Sorry to hear you get migraines.I've only ever had a few but I have vivid memories of the pain and nausea. So I feel sorry for you ...every month! Love your diary for a day. You fit in lots together with a dash of procrastinating. Congrats on the writing job, I hope it doesn't take you away from blogging.

Jackie K said...

Oh, I would be hopeless at freelance anything, I am so undisciplined!
I think you did well to do anything at all while coping with a migraine.
Funny how the writing muse never hits when you have the time, but right at the most inconvenient moments.

Jackie K said...

forgot to say congratulations on the ghost writing job - how exciting!

wilbo43 said...

Wow, ghost writing a book! I hope it'll be a best seller. Your blogging friends are sure it will be.
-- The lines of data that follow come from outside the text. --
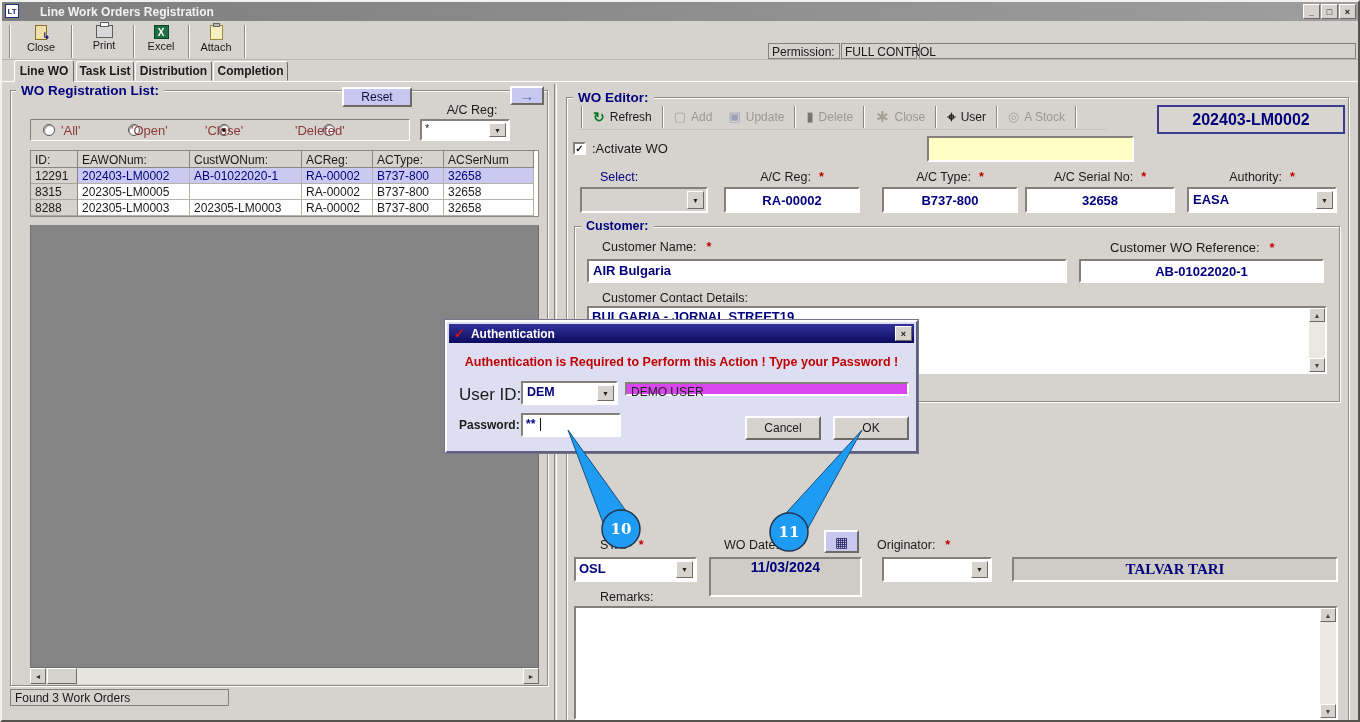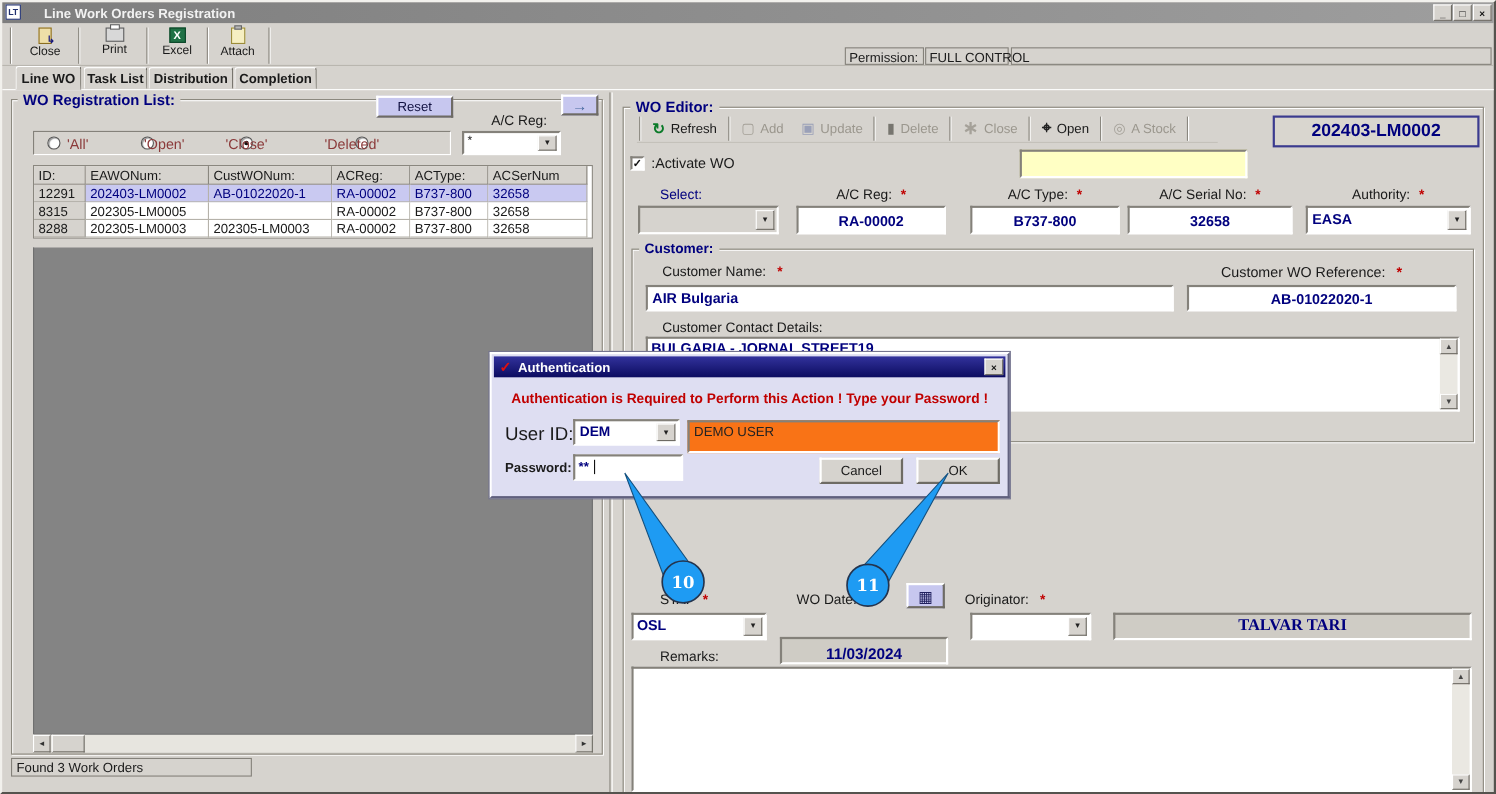"Open" span { text: Open -> User }
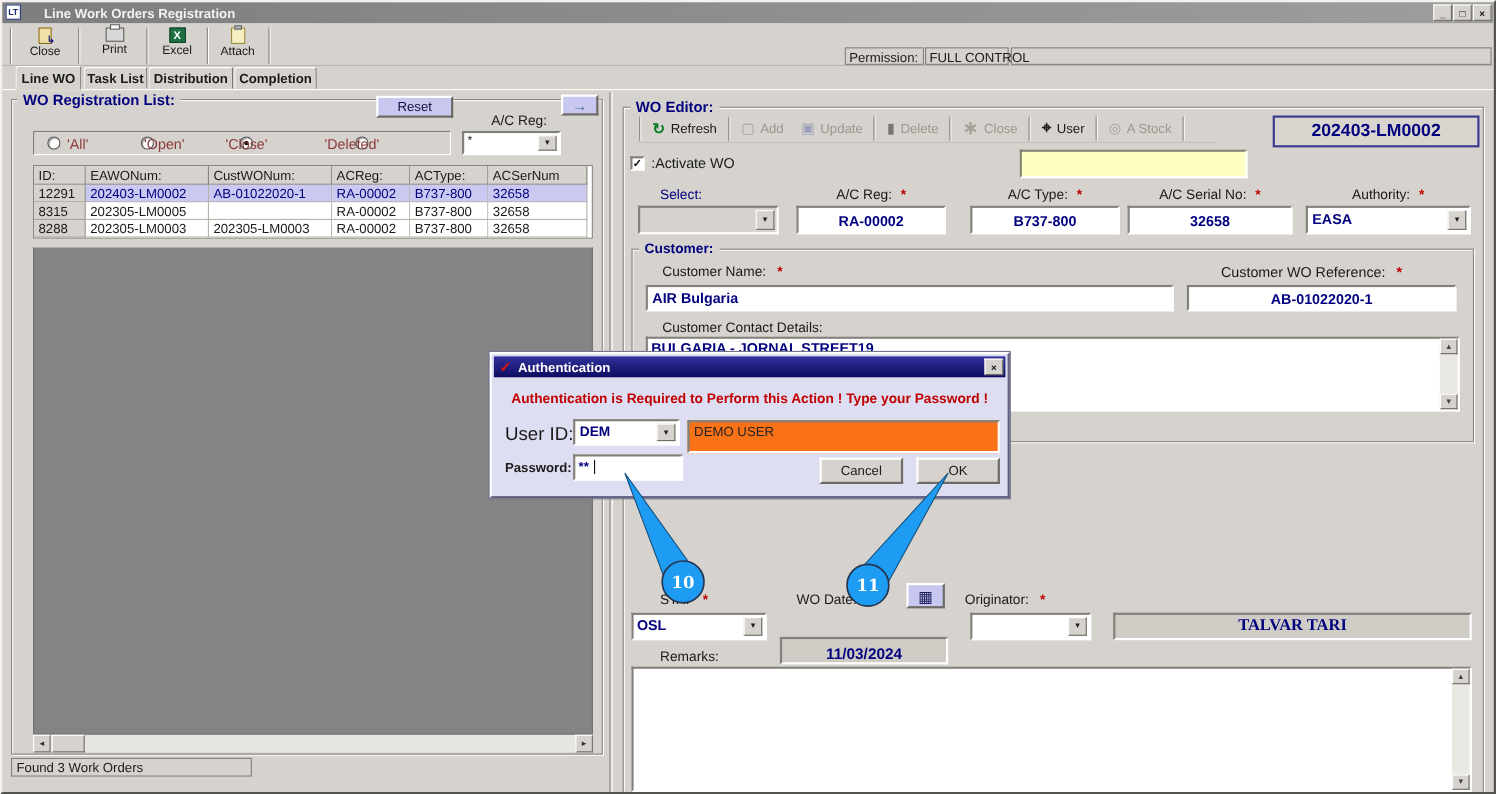"DEMO USER" div.abs { background: #f97316 -> #d946ef; height: 30px -> 14px }
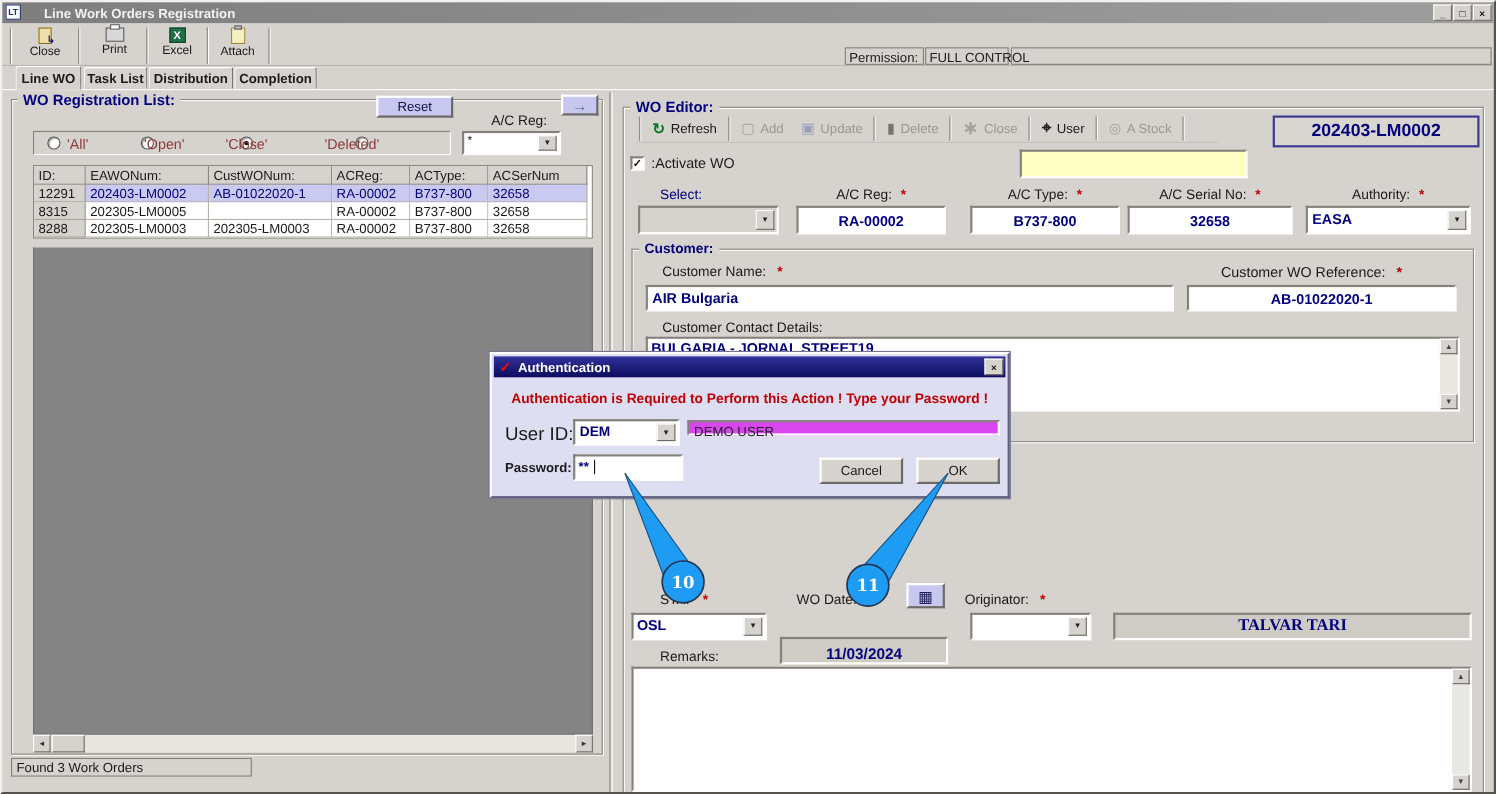"11/03/2024" div.abs { align-items: flex-end -> flex-start; height: 25px -> 40px; top: 577px -> 555px }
Hope you're feeling better

MedicatedMoo said...

The ghost writing job is not likely to eventuate now because ..... well, the info they sent me to start working on was ... awful. Full of unrealistic claims (some were outright lies) and a total lack of knowledge about their claimed area of expertise.

I spent around twelve hours deciphering the text and in formulating an honest - but fairly brutal - list of feedback, suggestions and very worrying issues.

If the person can handle that and asks me to write it from scratch for a decent fee, then maybe. Otherwise, I'm assuming I'll never hear from them again. Such is the nature of freelance writing.